A couple of days later he and Julie had met. When he saw Gillian sitting in the café, he wasn’t surprised. He
had been familiar with her face from her television show for a long time, but it was only when they met in the studio that he had felt her uncertainty and curiosity, which weren’t so evident on the screen. He invited her back to his studio. While he was showing her his pictures, Gillian touched his hand, and he was this close to throwing his arm around her shoulder. He offered her a beer and watched her drink it. He saw the possibilities of her face, not so much its beauty as its variety, the many faces that were contained in it.
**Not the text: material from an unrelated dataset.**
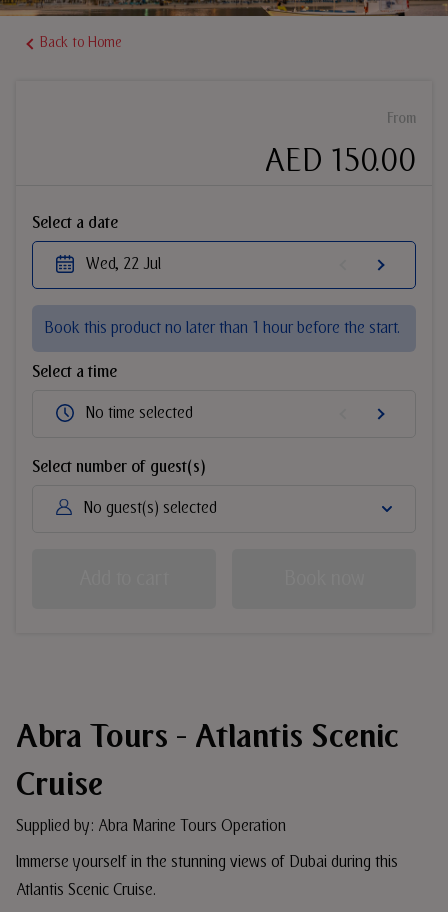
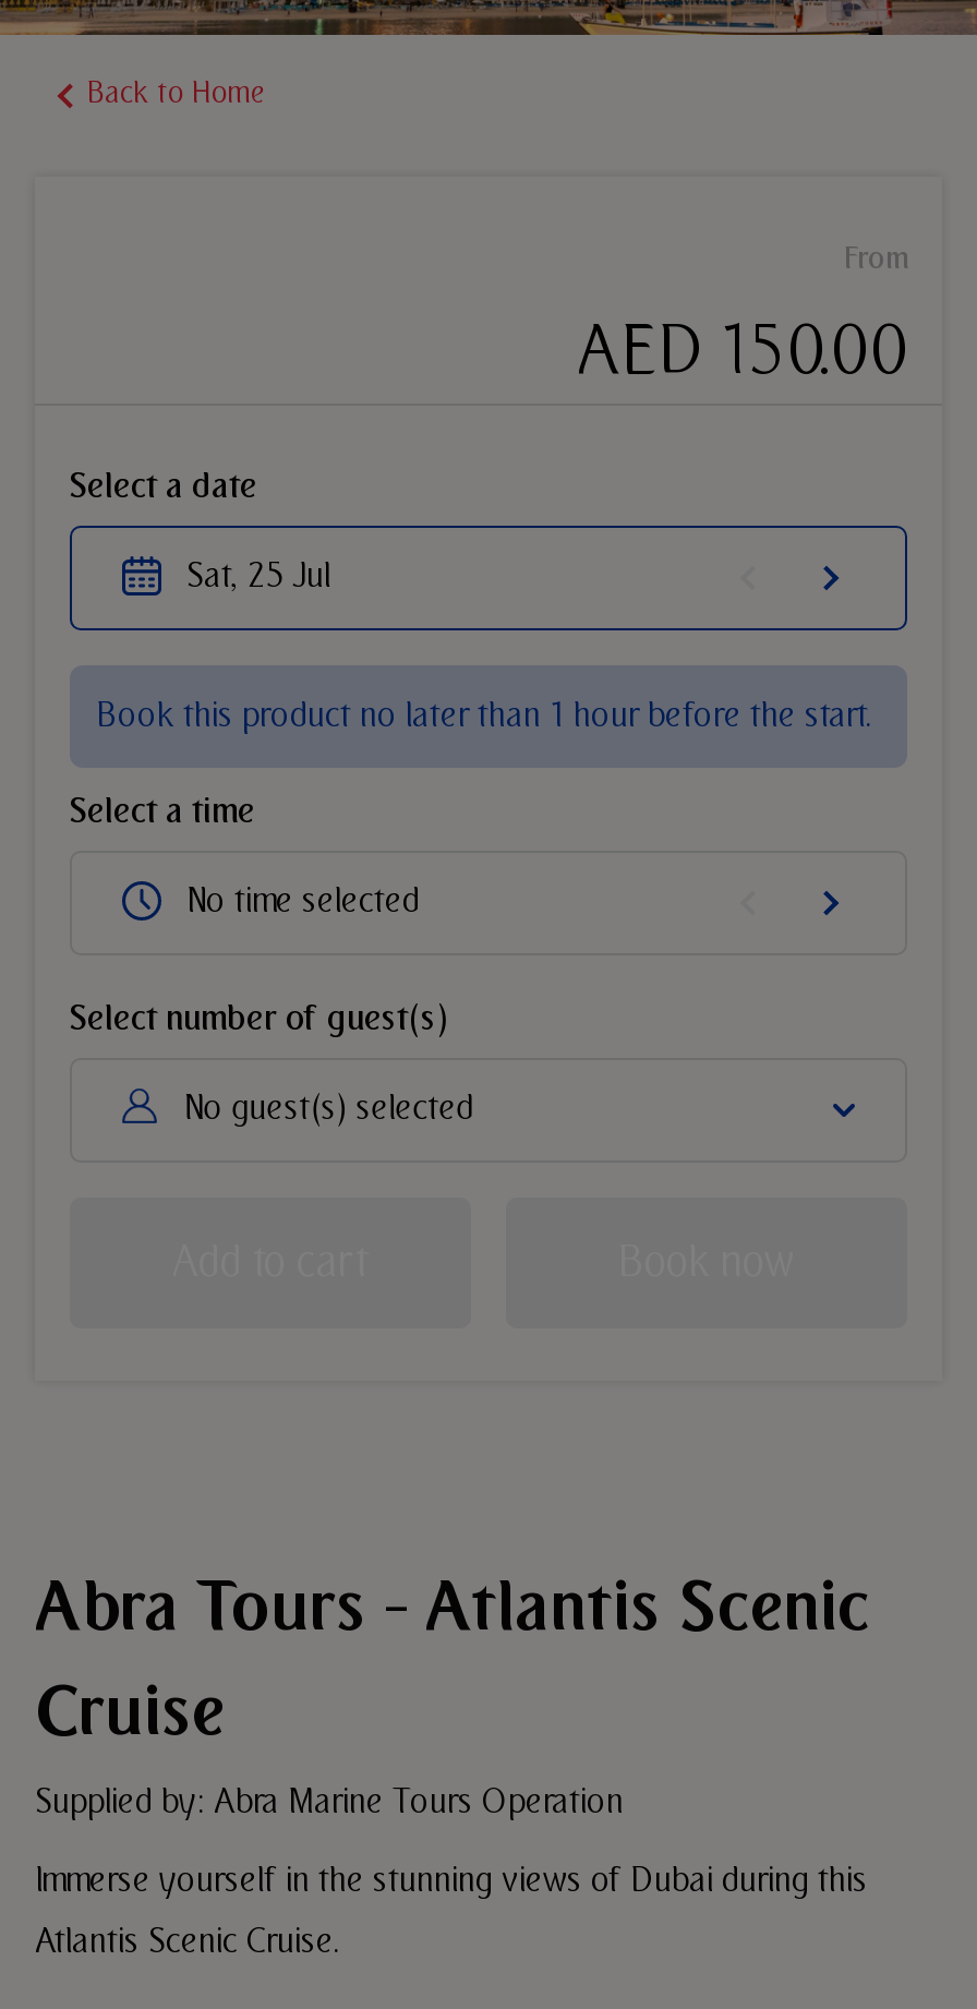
[86,252,160,277] Wed, 22 Jul -> [186,550,330,604] Sat, 25 Jul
After Gillian had left, Hubert looked at the pictures he had taken of Astrid in the south of France again. He could remember their excitement when he stopped the car in the middle of the country road. Astrid got undressed in the car, while he looked around nervously. She tiptoed out on the pebbly ground, he framed the picture and took a shot. Once they were chased off by a farmer, another time Astrid got a thorn in her foot and they had to go to see a doctor. Astrid’s poses were classical, and in their stiffness there was almost something cubist about the pictures. In drawing from the photographs, he had given more care to the landscape than to her body. After that she hadn’t wanted to model for him anymore. One of the pictures had hung in their apartment for a while. Only when Hubert noticed how many of their visitors were embarrassed by it had he taken it down. Astrid hadn’t said anything. Then he had started painting the small-format interiors. The fact that there were no people in them wasn’t a concept, just lack of proficiency on his part.

The idea with the female passersby had occurred to
him long before he ever told Astrid about it. You’d never get anyone to go along with that anyway, she said.